Zwar könnte aus deren Art. 4 Abs. 1 S. 1 – wonach (nur) der Verkaufspreis und der Preis je Maßeinheit „unmissverständlich, klar erkennbar und gut lesbar sein“ müssen – der Umkehrschluss gezogen werden, der Richtliniengeber habe in Bezug auf den „vorherigen Preis“ auf spezifische Transparenzvorgaben verzichtet. Allerdings ist dieser Rückschluss nicht zwingend. Wollte sich Art. 6a Abs. 1, Abs. 2 der Preisangabenrichtlinie auf die bloße Information im Gefüge der Preisangaben beschränken, wäre eine solche Regelung vor dem Hintergrund von Art. 6 Abs. 1 lit. d) UGP-RL überflüssig (Schröder WRP 2022, 671 Rn. 4 f.; Stillner WRP 2023 1293 Rn. 30).

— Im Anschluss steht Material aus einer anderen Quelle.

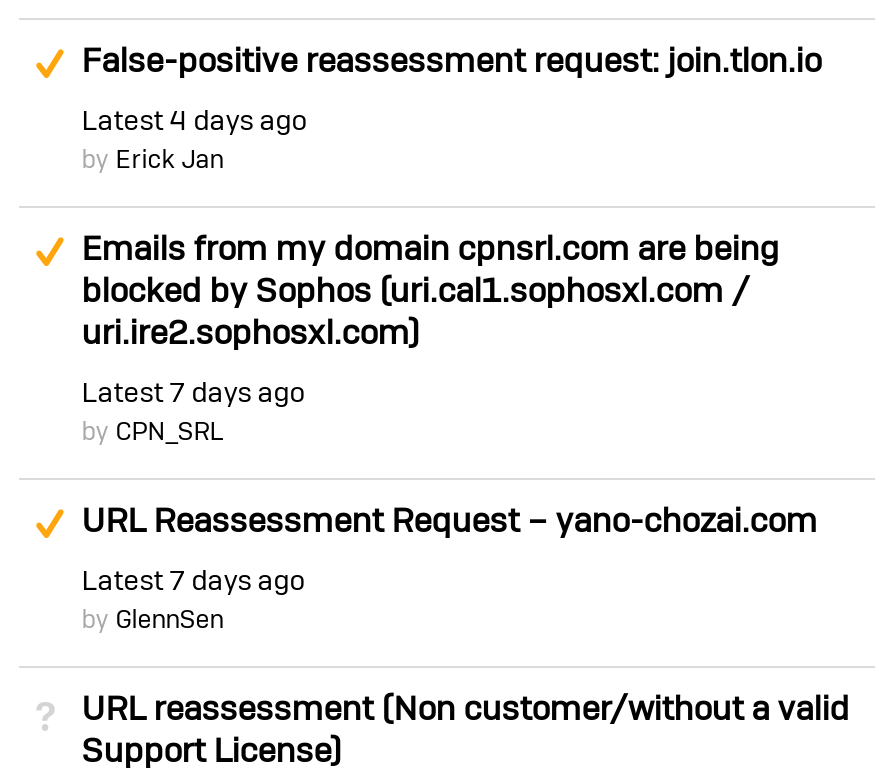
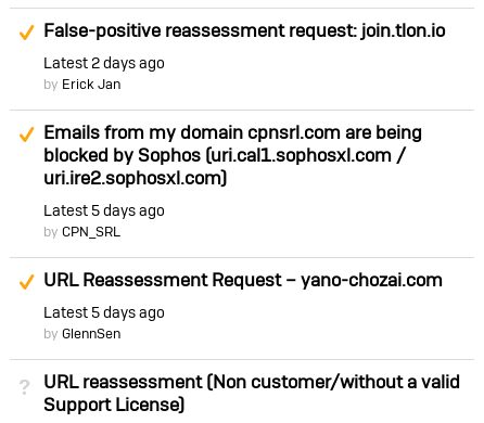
[81,102,307,138] Latest 4 days ago -> [44,53,165,73] Latest 2 days ago
[81,374,305,410] Latest 7 days ago -> [44,201,165,220] Latest 5 days ago
[81,562,305,598] Latest 7 days ago -> [44,303,165,322] Latest 5 days ago

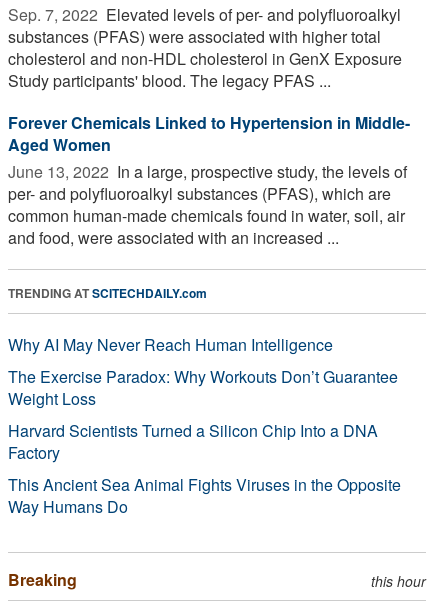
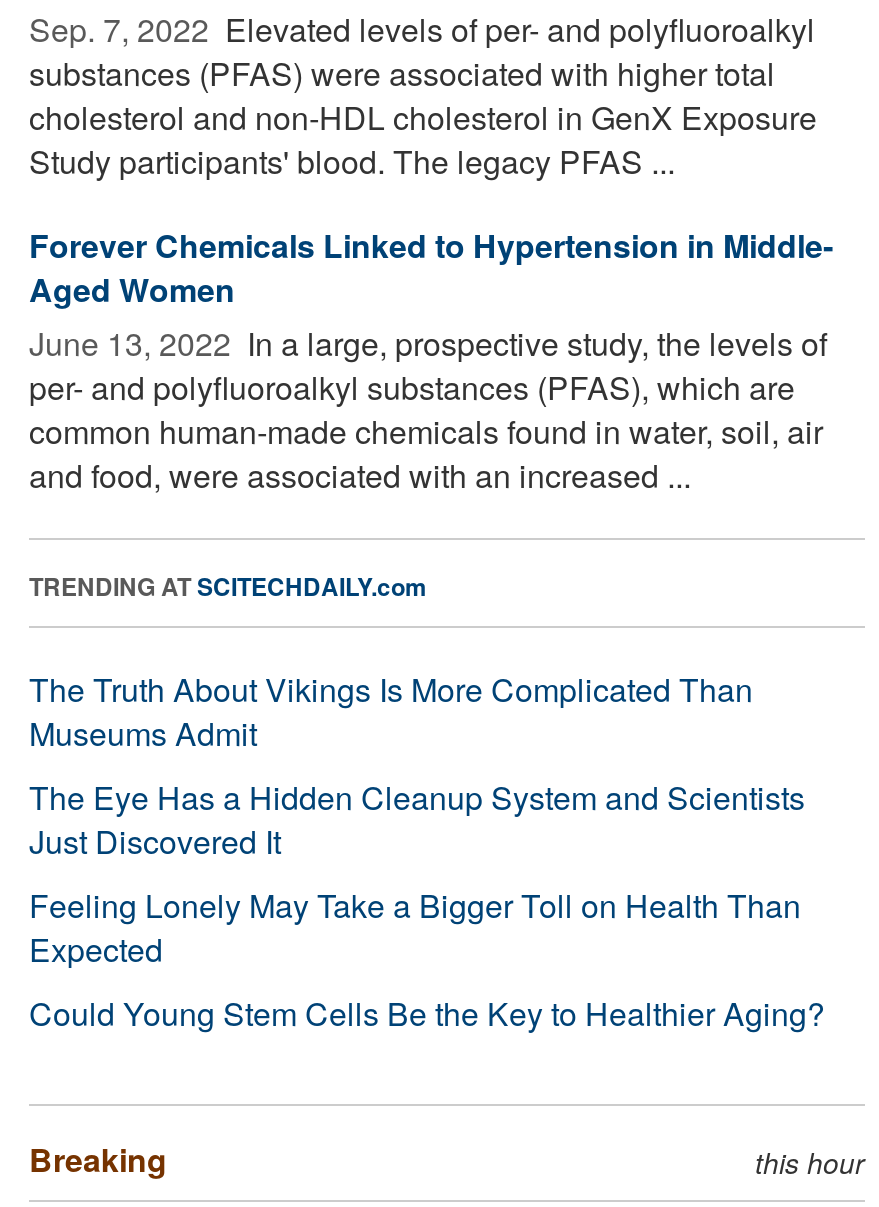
[8,333,401,518] Why AI May Never Reach Human Intelligence | The Exercise Paradox: Why Workouts Don’t Guarantee | Weight Loss | Harvard Scientists Turned a Silicon Chip Into a DNA | Factory | This Ancient Sea Animal Fights Viruses in the Opposite | Way Humans Do -> [29,666,825,1036] The Truth About Vikings Is More Complicated Than | Museums Admit | The Eye Has a Hidden Cleanup System and Scientists | Just Discovered It | Feeling Lonely May Take a Bigger Toll on Health Than | Expected | Could Young Stem Cells Be the Key to Healthier Aging?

Die Preisangabenrichtlinie hat nach Art. 1 das Ziel einer besseren Unterrichtung der Verbraucher und der Erleichterung eines Preisvergleichs. Auch Erwägungsgrund 2 der Preisangabenrichtlinie nennt das umfassende Ziel eines „hohen Verbraucherschutzniveaus“ und verlangt eine „genaue, transparente und unmissverständliche Information der Verbraucher über die Preise der angebotenen Erzeugnisse“. Daher dient auch Art. 6a Preisangabenrichtlinie der Verbesserung der Verbraucherinformationen in solchen Fällen, in denen eine Preisermäßigung zu Werbezwecken genutzt wird, weshalb der Sinn und Zweck dieser Richtlinienbestimmung dafür spricht, den Anwendungsbereich von Art. 6a der Preisangabenrichtlinie nicht auf eine bloße Informationspflicht zu beschränken, sondern in einem gewissen Umfang auch Vorgaben über das „Wie“ der Zurverfügungstellung dieser Informationen zu machen. Wenn der Unternehmer völlig frei darüber entscheiden könnte, auf welche Art und Weise er die vorgeschriebenen Informationen dem Verbraucher zur Verfügung stellt, könnte die Aufstellung dieser Pflicht ins Leere laufen. Als Extremfall könnte beispielsweise angeführt werden, dass der Unternehmer anderenfalls die nach der Preisangabenrichtlinie zu erteilenden Informationen in einer dem angesprochenen Durchschnittsverbraucher unverständlichen Sprache erbringen könnte.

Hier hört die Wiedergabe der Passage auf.